You don't need big data, FOOL!

Ever since journalists started writing the words big & data together, with large letters and quotation marks, everyone who owns a computers and a couple of Excel spreadsheets think they have a big data or they are using big data in some sort of ways.

Working as a consultant means for me that my main role is to advise and help clients in understanding their needs. It also means that I should
guide them, explain and simplify complex algorithms and technologies that they hear about from the web.



I am writing this post because of an accumulation of frustration that I encounter every time the following conversation takes place with me:
Person :  Hi, My name is ********, I am a ******** .(usually a tech guy)
Me : Nice to meet you.

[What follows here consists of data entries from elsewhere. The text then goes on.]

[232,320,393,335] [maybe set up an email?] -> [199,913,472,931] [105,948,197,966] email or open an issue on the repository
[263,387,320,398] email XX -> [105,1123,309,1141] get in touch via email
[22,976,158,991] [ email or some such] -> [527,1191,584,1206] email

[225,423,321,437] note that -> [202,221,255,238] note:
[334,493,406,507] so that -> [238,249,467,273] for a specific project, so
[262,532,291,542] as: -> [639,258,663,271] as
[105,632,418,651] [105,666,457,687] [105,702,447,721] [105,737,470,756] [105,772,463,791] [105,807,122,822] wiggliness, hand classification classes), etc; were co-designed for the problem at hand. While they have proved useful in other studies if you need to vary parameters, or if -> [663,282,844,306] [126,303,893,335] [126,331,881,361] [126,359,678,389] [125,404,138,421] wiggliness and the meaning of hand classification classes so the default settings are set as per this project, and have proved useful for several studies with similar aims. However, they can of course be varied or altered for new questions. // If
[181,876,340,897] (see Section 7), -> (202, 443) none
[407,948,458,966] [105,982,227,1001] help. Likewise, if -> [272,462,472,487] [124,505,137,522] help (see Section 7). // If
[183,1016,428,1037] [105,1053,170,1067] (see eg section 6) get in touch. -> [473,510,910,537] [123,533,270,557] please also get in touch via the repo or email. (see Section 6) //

What are you currently working on?
Person :  I am working on a very innovative project, it is actually a big data project.
Me : Hummm, and what kind of big data you are working wih exactly?
Person :  Well,.. I am dealing with millions and millions of rows in my data base and I am using big data to analyze it.
Me : ..........
This conversation usually ends with my ears shutting down and my brain thinking about a "polite" thing to say to walk away.

This kind of conversations became very recurrent, and after thinking about it for a while, I decided to write something for you, so before you start talking about big data and annoying the heck out of myself and other people around you, here are some points I'd like you to fully understand :


So What is big data?

For those of  you still unfamiliar with the concept, big data is a technological concept related to data but not exclusive to the volume of data ( the terme big is not only referring to the size).

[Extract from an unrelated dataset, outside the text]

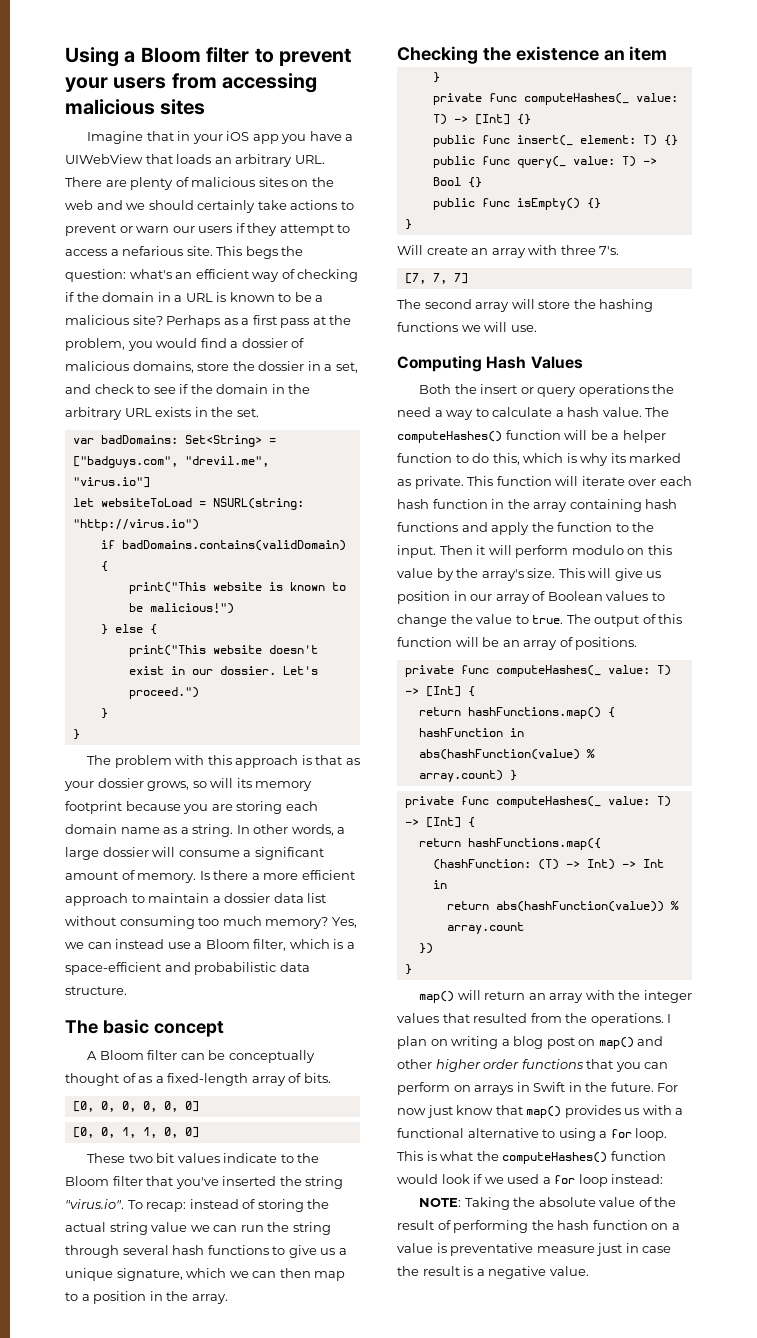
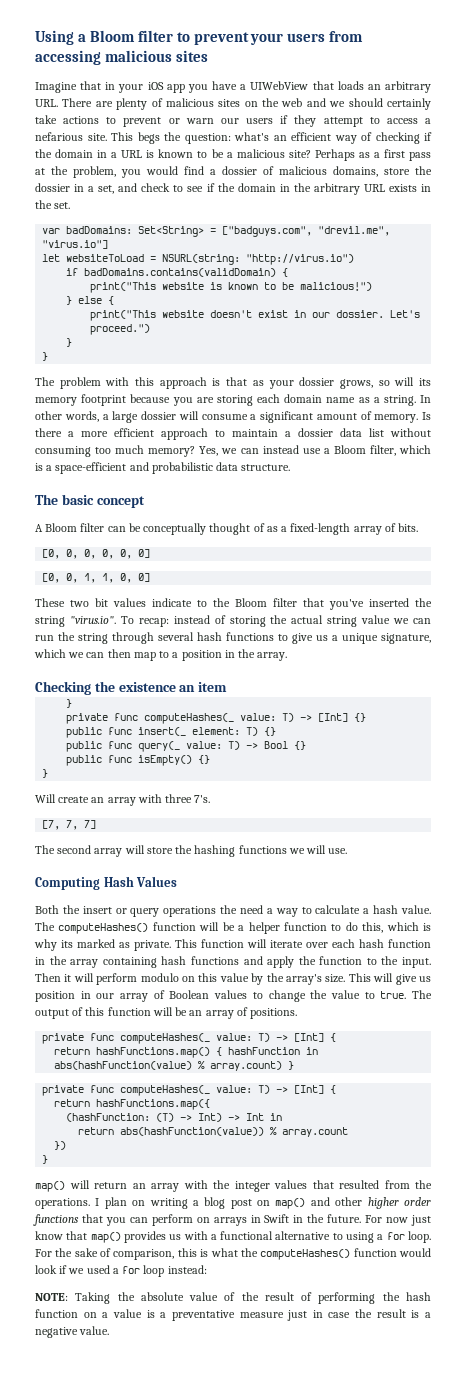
[397,1151,423,1161] This -> [35,1248,197,1260] For the sake of comparison, this
(447, 1248) none -> [160,1312,167,1318] a

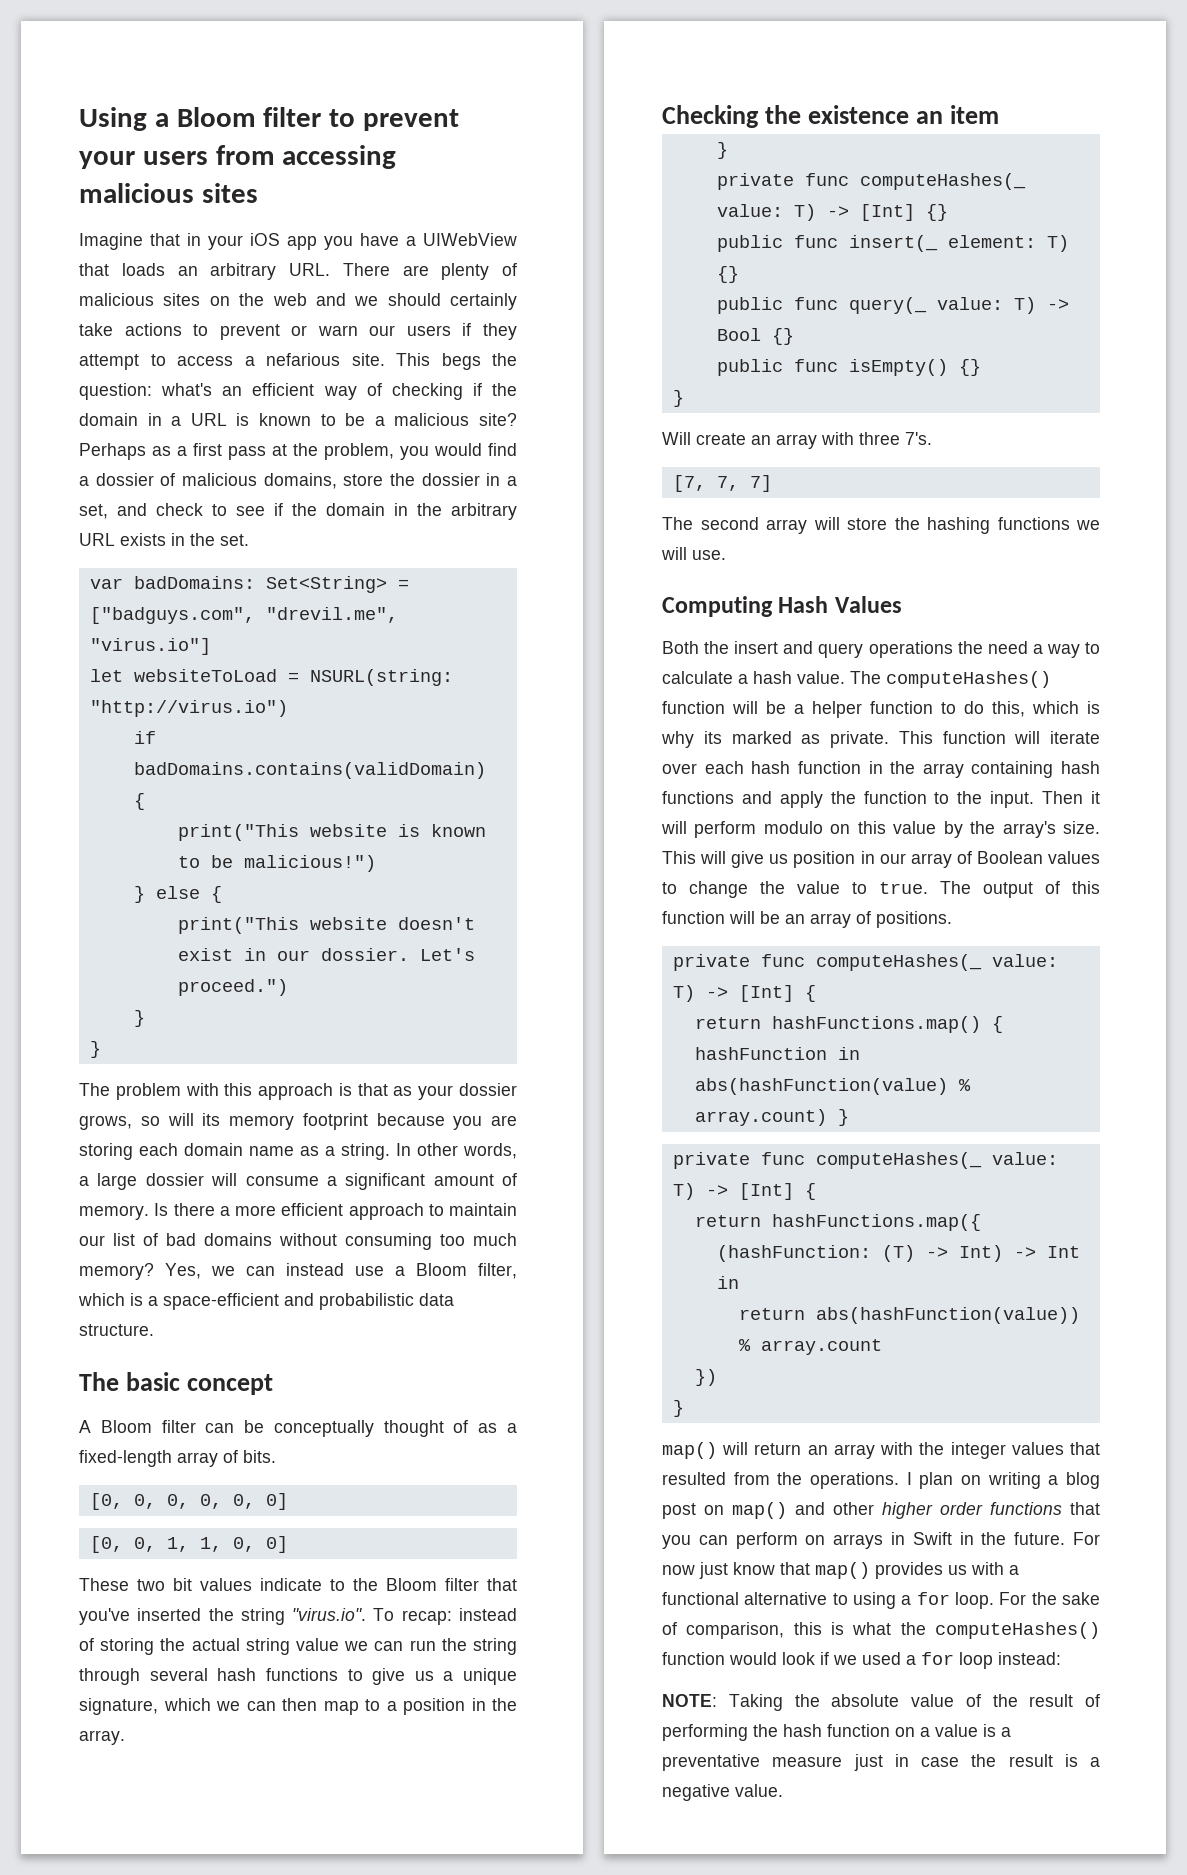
[285,428,384,437] a dossier data list -> [79,1233,272,1246] our list of bad domains
[115,908,127,914] or -> [783,641,814,654] and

 Big data is usually associated with the size of data sets, but not always with its types, variations and its velocity.


Having "millions and millions" of records in a SQL table stored on a banged-up server bought from the 1990's  is definitely going to be a very difficult thing to work with.

The volume of data is very important. Having an infinie number of records in your database is a good way to track your customers of to analyze stock market. But data redundancy is something to avoid.

Having a strategic way of eliminating duplicates and capturing only the data you actually need and know how to analyze is way better than having everything, but not knowing with to do with it.




Server logs, instant messages, real time web-app interactions...etc are a way of getting really fast streams of data that needs to be stored and analyzed almost instantly.

This is related to how well you wrote your application and how well your server is running.
Using Hadoop or whatever other big data thing everyone is talking about, won't make your slow FORTRAN code any faster. (Sorry for the FORTRAN users, I couldn't think of any older programming language)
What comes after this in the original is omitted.